TheStreet.com Reports First-Quarter Financial Results

Reminder: Conference Call Today at 4:30 p.m. ET

NEW YORK--(BUSINESS WIRE)--May. 5, 2009-- TheStreet.com, Inc. (Nasdaq: TSCM; http://www.thestreet.com), a leading online financial media company, reported financial results for its first quarter ended March 31, 2009.

First-Quarter 2009 Results

For the first quarter of 2009, total revenue was $14.0 million, a decrease of 26% as compared to revenue of $18.9 million reported for the first quarter of 2008.

TheStreet.com reported a pro forma net loss in the first quarter of 2009 of $3.1 million, or $0.10 per fully diluted share, excluding the impact of a non-cash impairment charge of $24.1 million, one-time costs associated with restructuring activities and severance payments within the quarter totaling $2.4 million, and a valuation allowance for a deferred tax asset of $16.1 million. This compares to net income of $2.4 million, or $0.07 per fully diluted share, in the first quarter of 2008. Inclusive of the above-mentioned charges, net loss in the first quarter of 2009 totaled $45.7 million, or $1.50 per fully diluted share.

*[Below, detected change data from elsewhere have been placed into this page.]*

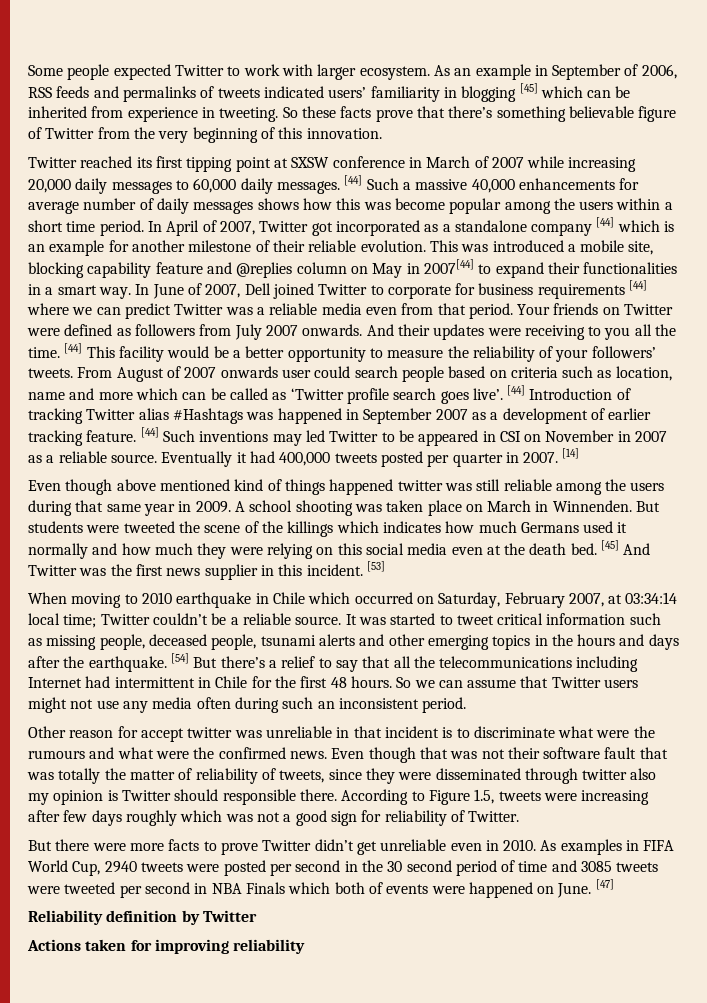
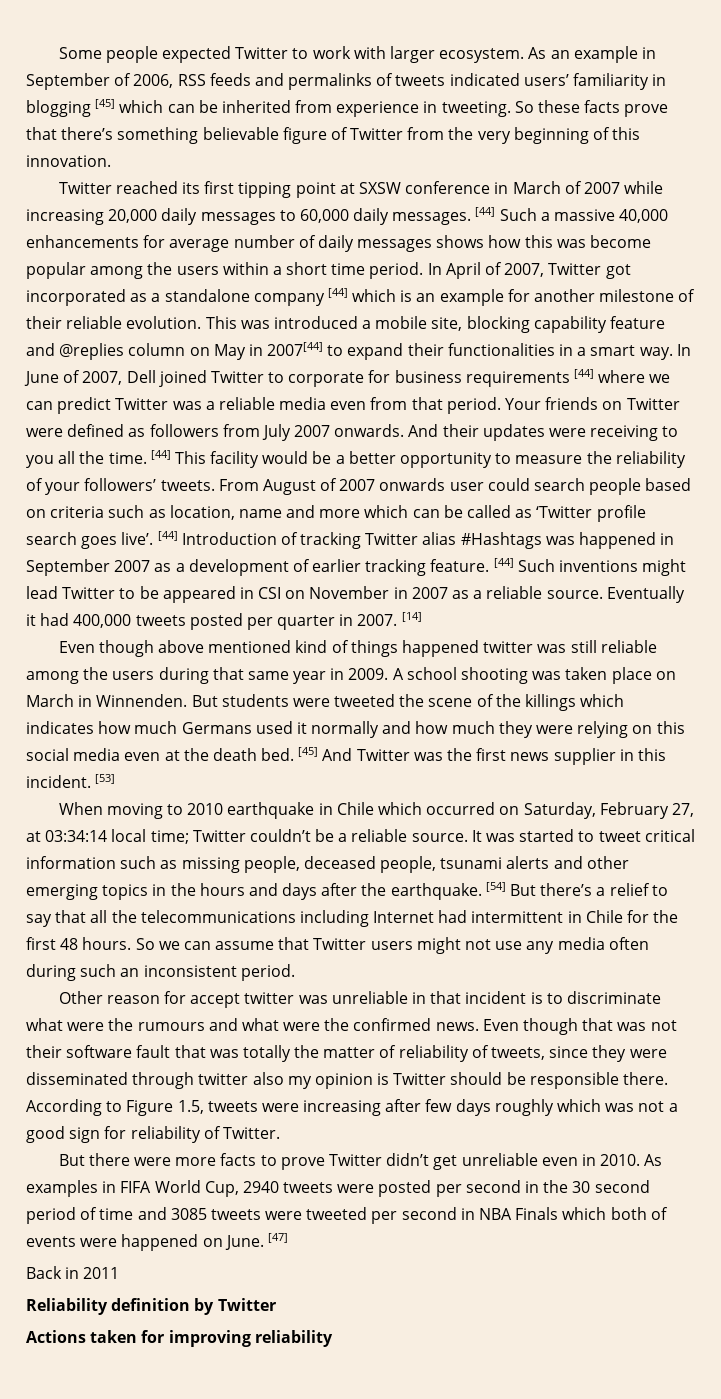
- [44] Such inventions may led Twitter to be appeared in CSI on November in 2007 as a reliable source.
+ [44] Such inventions might lead Twitter to be appeared in CSI on November in 2007 as a reliable source.
- When moving to 2010 earthquake in Chile which occurred on Saturday, February 2007, at 03:34:14 local time; Twitter couldn’t be a reliable source.
+ When moving to 2010 earthquake in Chile which occurred on Saturday, February 27, at 03:34:14 local time; Twitter couldn’t be a reliable source.
- Even though that was not their software fault that was totally the matter of reliability of tweets, since they were disseminated through twitter also my opinion is Twitter should responsible there.
+ Even though that was not their software fault that was totally the matter of reliability of tweets, since they were disseminated through twitter also my opinion is Twitter should be responsible there.
+ Back in 2011

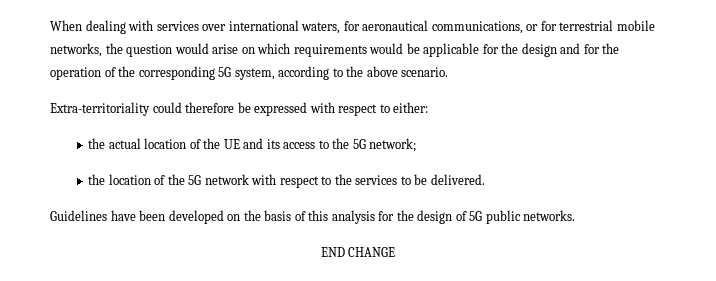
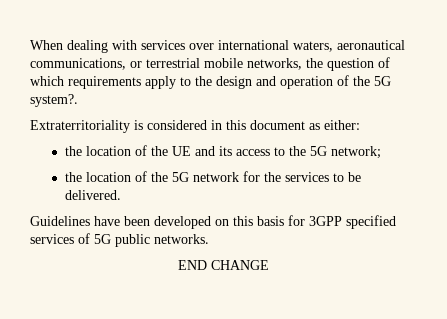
- When dealing with services over international waters, for aeronautical communications, or for terrestrial mobile networks, the question would arise on which requirements would be applicable for the design and for the operation of the corresponding 5G system, according to the above scenario.
- Extra-territoriality could therefore be expressed with respect to either:
+ When dealing with services over international waters, aeronautical communications, or terrestrial mobile networks, the question of which requirements apply to the design and operation of the 5G system?.
+ Extraterritoriality is considered in this document as either:
- the actual location of the UE and its access to the 5G network;
+ the location of the UE and its access to the 5G network;
- the location of the 5G network with respect to the services to be delivered.
+ the location of the 5G network for the services to be delivered.
- Guidelines have been developed on the basis of this analysis for the design of 5G public networks.
+ Guidelines have been developed on this basis for 3GPP specified services of 5G public networks.

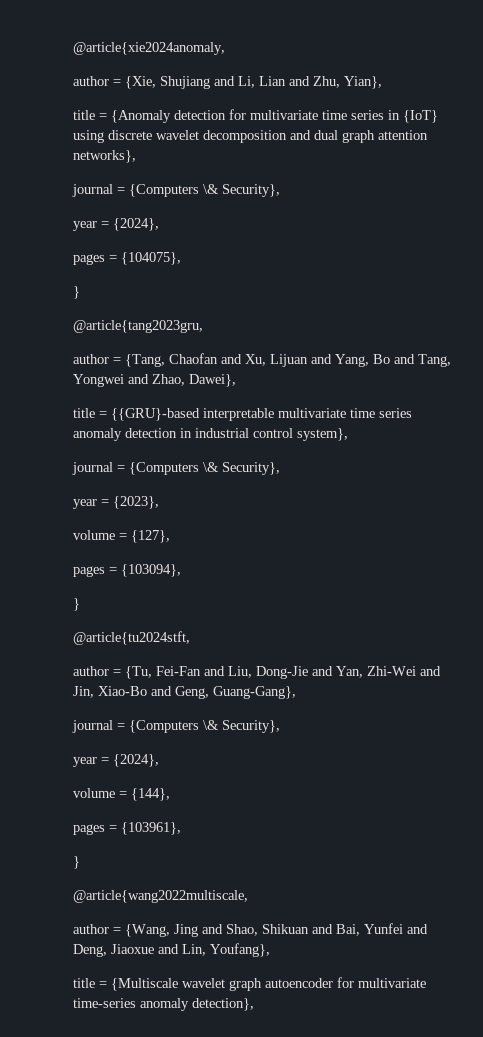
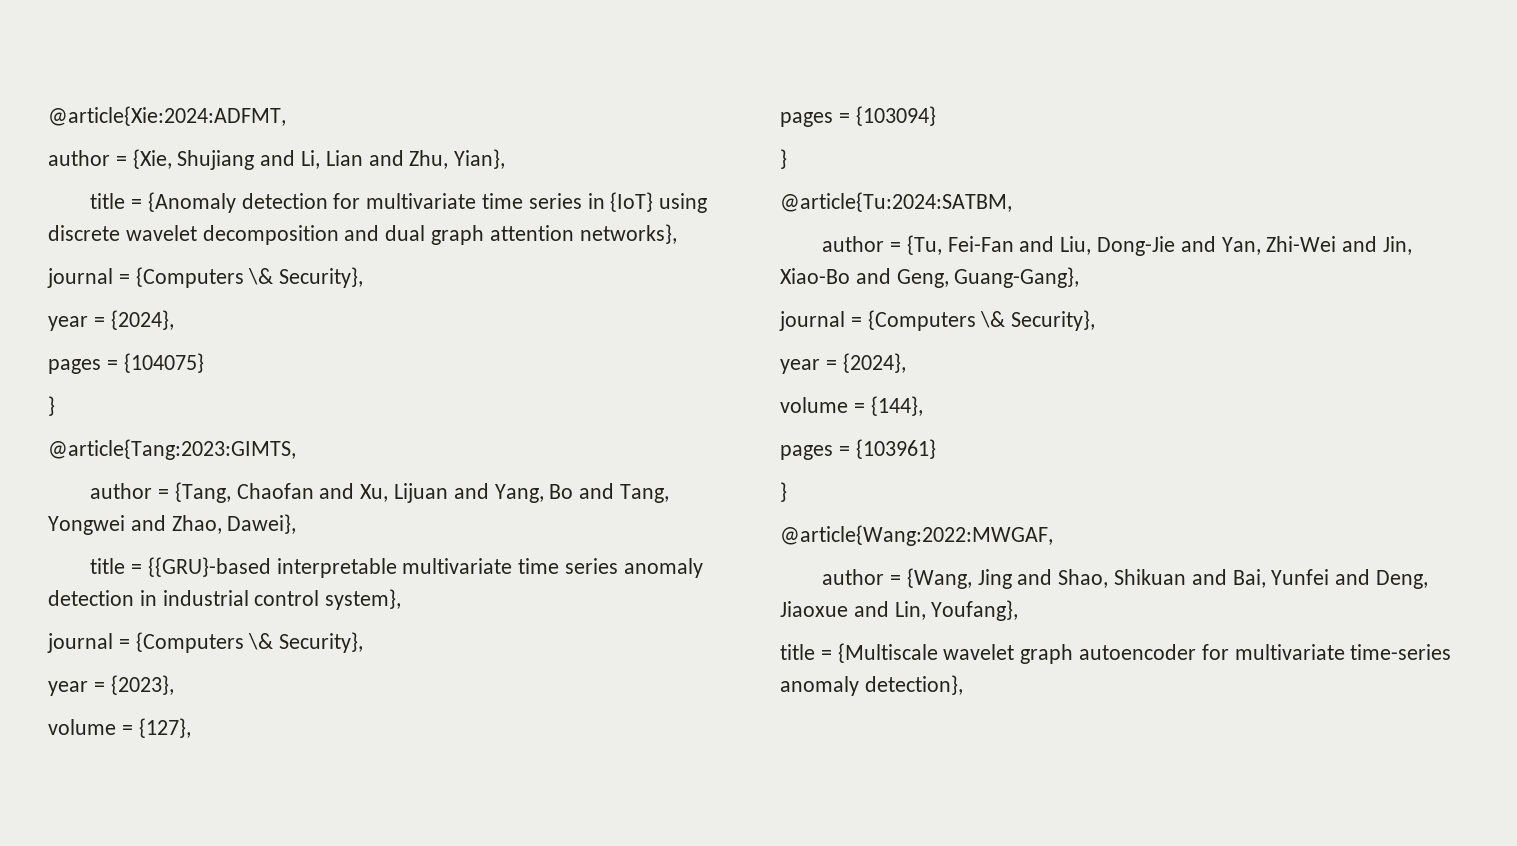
- @article{xie2024anomaly,
+ @article{Xie:2024:ADFMT,
- pages = {104075},
+ pages = {104075}
  }
- @article{tang2023gru,
+ @article{Tang:2023:GIMTS,
- pages = {103094},
+ pages = {103094}
  }
- @article{tu2024stft,
+ @article{Tu:2024:SATBM,
- pages = {103961},
+ pages = {103961}
  }
- @article{wang2022multiscale,
+ @article{Wang:2022:MWGAF,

Net loss attributable to common stockholders for the first quarter of 2009, after deducting preferred stock dividends of $0.1 million, was $45.8 million, or $1.50 per fully diluted share.

Earnings before interest, taxes, depreciation and amortization, excluding a non-cash impairment charge totaling $24.1 million, one-time costs associated with restructuring activities and severance payments within the quarter totaling $2.4 million, and stock compensation of $1.2 million (“Adjusted EBITDA”), was negative $0.6 million for the quarter, as compared to Adjusted EBITDA of $3.9 million for the first quarter of 2008.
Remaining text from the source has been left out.